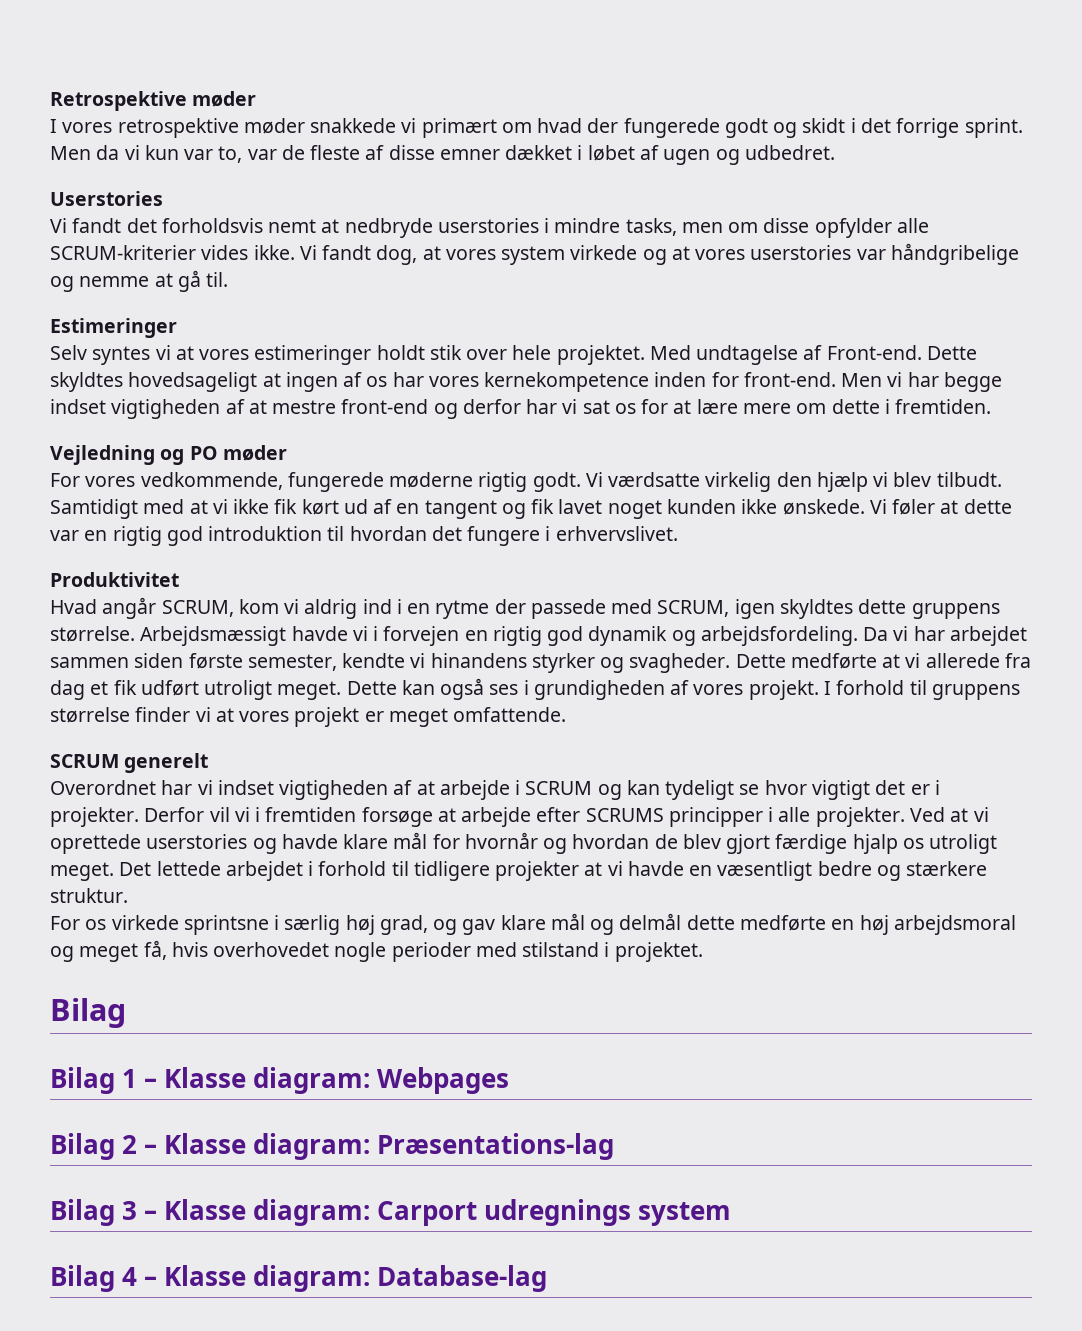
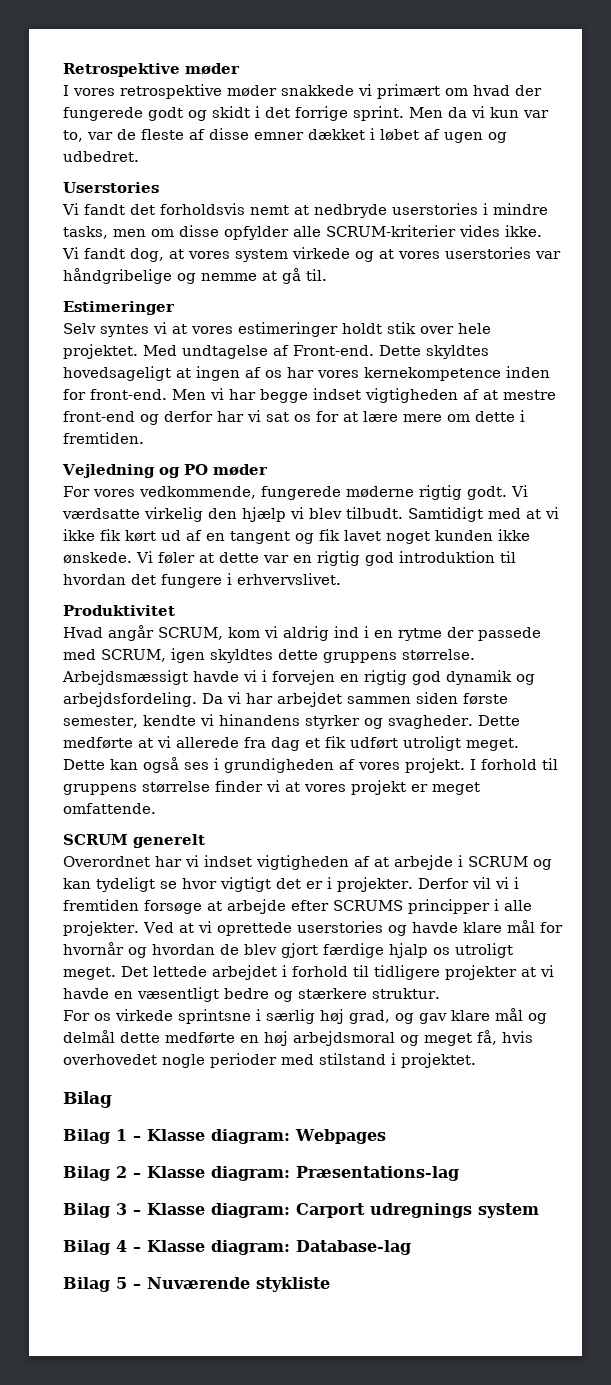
+ Bilag 5 – Nuværende stykliste

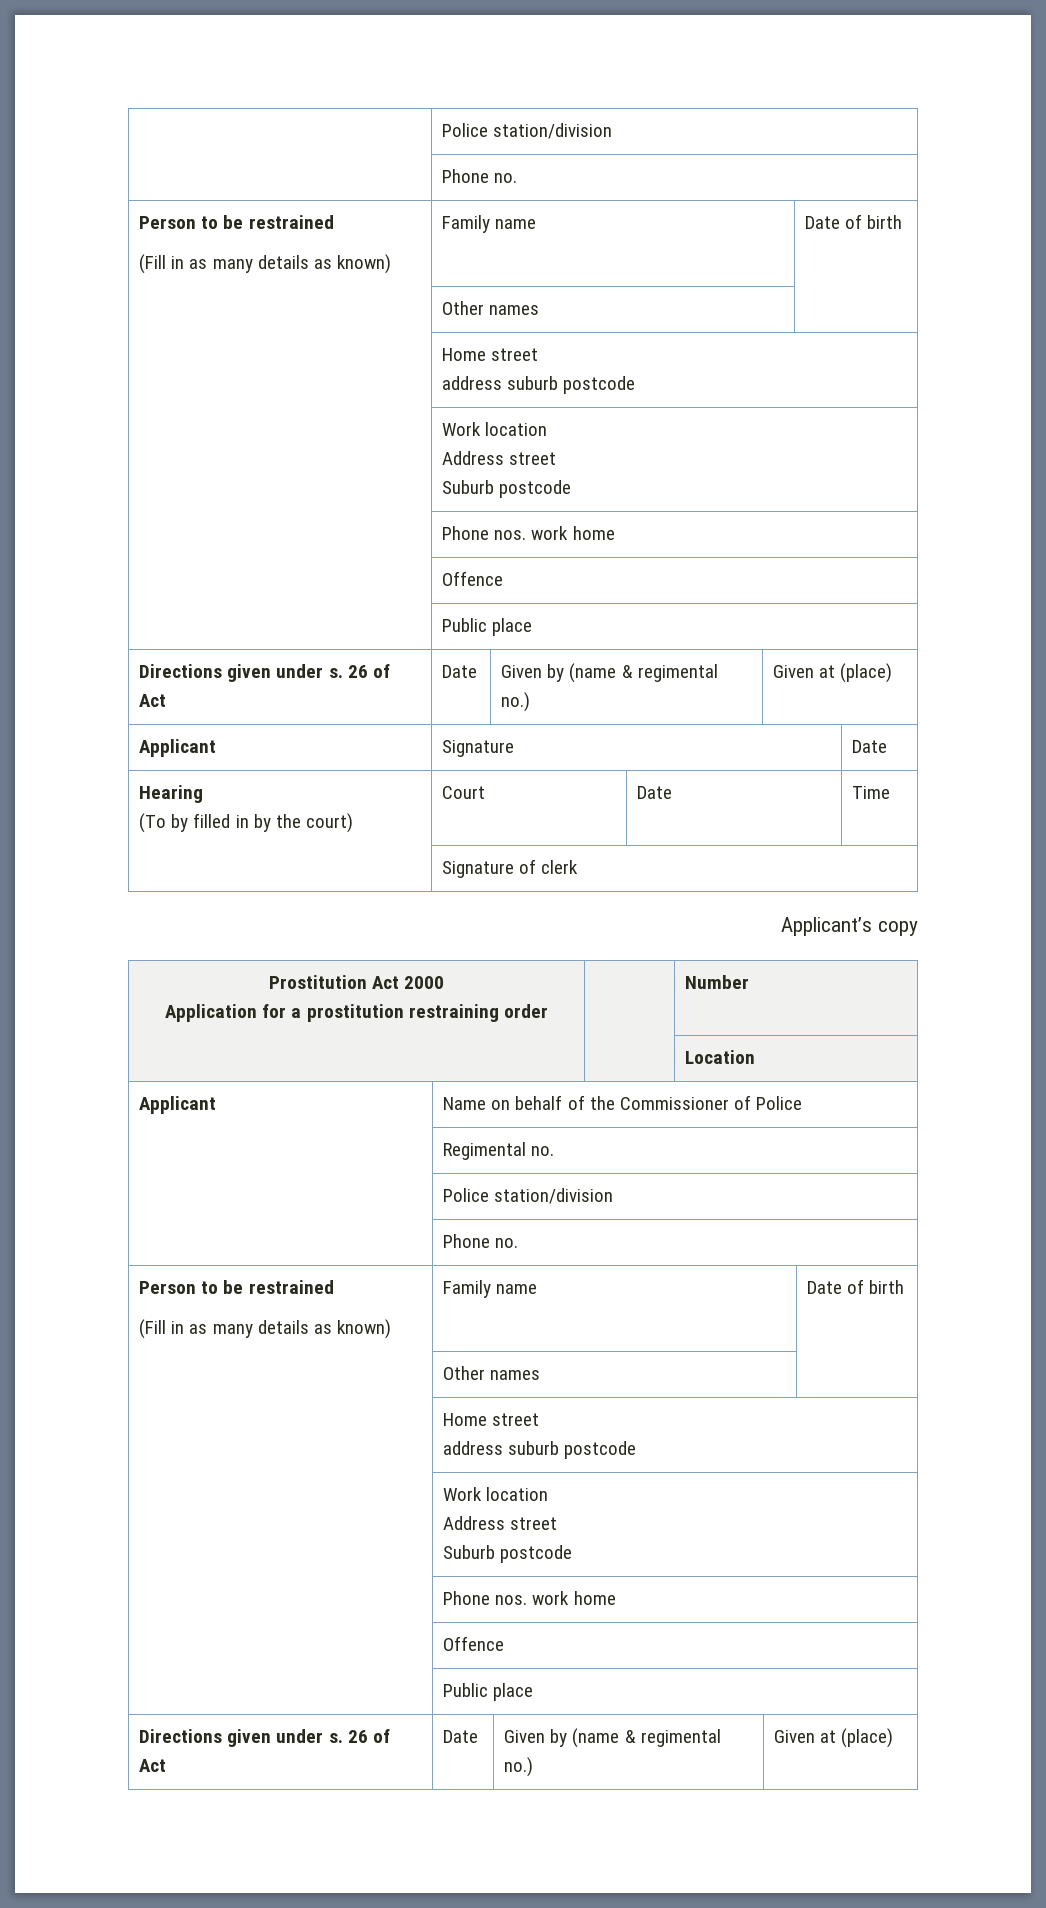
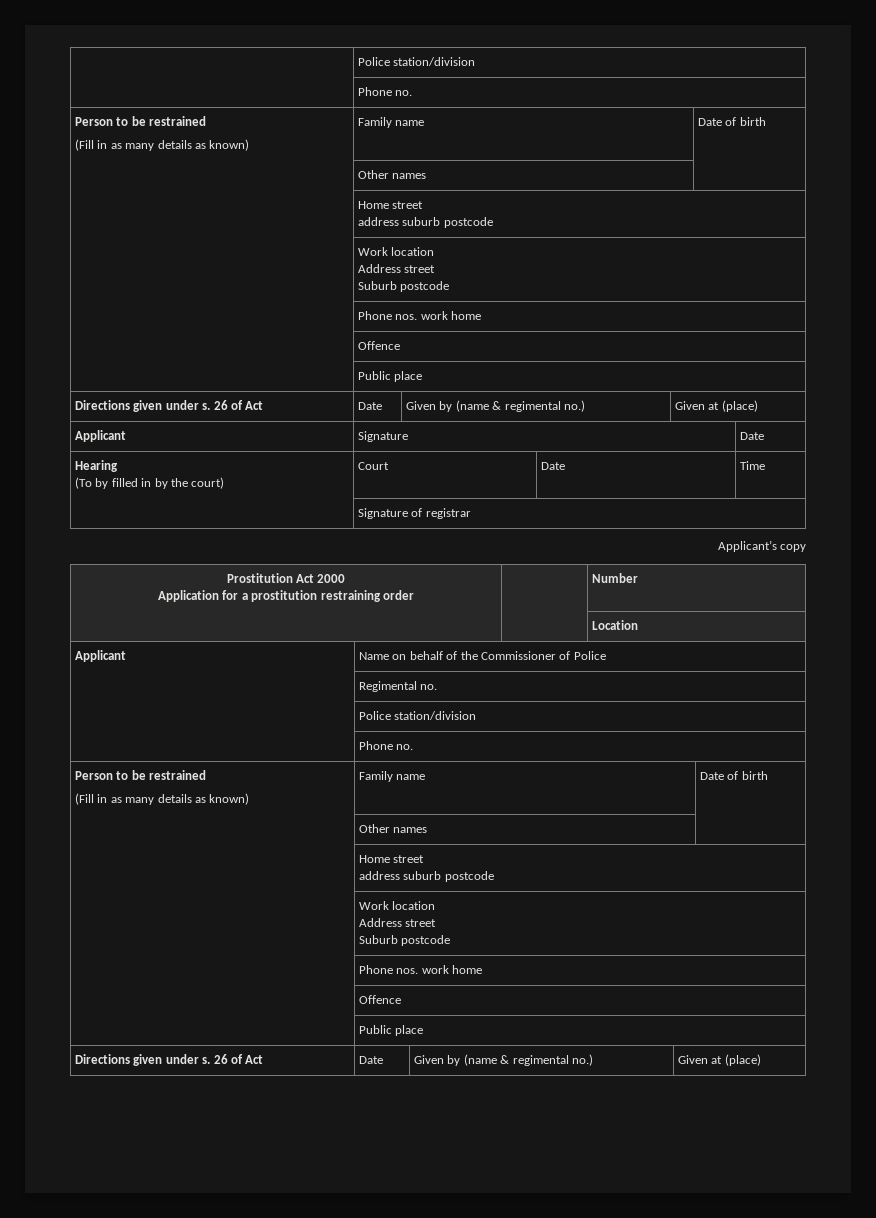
- | Signature of clerk
+ | Signature of registrar

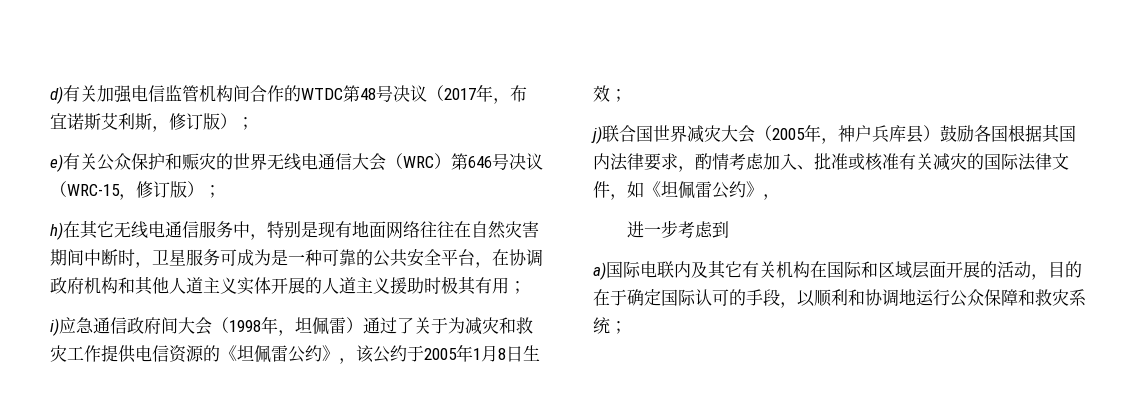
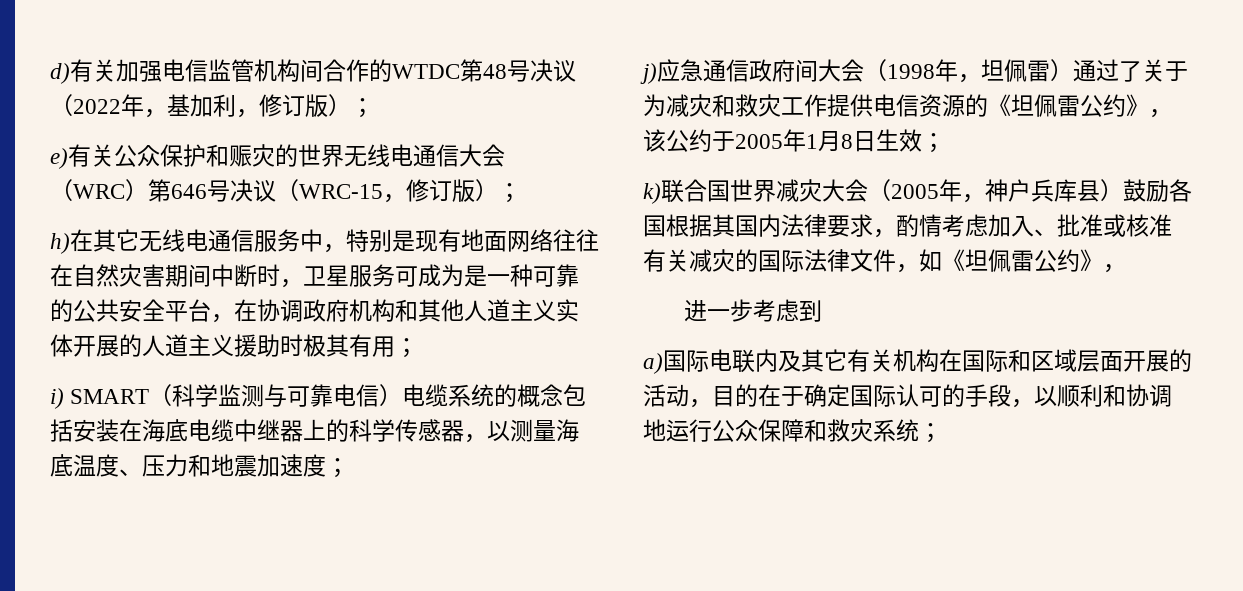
- d)有关加强电信监管机构间合作的WTDC第48号决议（2017年，布宜诺斯艾利斯，修订版）；
+ d)有关加强电信监管机构间合作的WTDC第48号决议（2022年，基加利，修订版）；
- i)应急通信政府间大会（1998年，坦佩雷）通过了关于为减灾和救灾工作提供电信资源的《坦佩雷公约》，该公约于2005年1月8日生效；
+ i) SMART（科学监测与可靠电信）电缆系统的概念包括安装在海底电缆中继器上的科学传感器，以测量海底温度、压力和地震加速度；
+ j)应急通信政府间大会（1998年，坦佩雷）通过了关于为减灾和救灾工作提供电信资源的《坦佩雷公约》，该公约于2005年1月8日生效；
- j)联合国世界减灾大会（2005年，神户兵库县）鼓励各国根据其国内法律要求，酌情考虑加入、批准或核准有关减灾的国际法律文件，如《坦佩雷公约》，
+ k)联合国世界减灾大会（2005年，神户兵库县）鼓励各国根据其国内法律要求，酌情考虑加入、批准或核准有关减灾的国际法律文件，如《坦佩雷公约》，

=======

TASK TO COMPLETE: Lines from the one holding "- d)有关加强电信监管机构" to the end of the listing above are the only ones to transcribe. Keep each exactly as written.

ANSWER TO THIS EXERCISE:
- d)有关加强电信监管机构间合作的WTDC第48号决议（2017年，布宜诺斯艾利斯，修订版）；
+ d)有关加强电信监管机构间合作的WTDC第48号决议（2022年，基加利，修订版）；
- i)应急通信政府间大会（1998年，坦佩雷）通过了关于为减灾和救灾工作提供电信资源的《坦佩雷公约》，该公约于2005年1月8日生效；
+ i) SMART（科学监测与可靠电信）电缆系统的概念包括安装在海底电缆中继器上的科学传感器，以测量海底温度、压力和地震加速度；
+ j)应急通信政府间大会（1998年，坦佩雷）通过了关于为减灾和救灾工作提供电信资源的《坦佩雷公约》，该公约于2005年1月8日生效；
- j)联合国世界减灾大会（2005年，神户兵库县）鼓励各国根据其国内法律要求，酌情考虑加入、批准或核准有关减灾的国际法律文件，如《坦佩雷公约》，
+ k)联合国世界减灾大会（2005年，神户兵库县）鼓励各国根据其国内法律要求，酌情考虑加入、批准或核准有关减灾的国际法律文件，如《坦佩雷公约》，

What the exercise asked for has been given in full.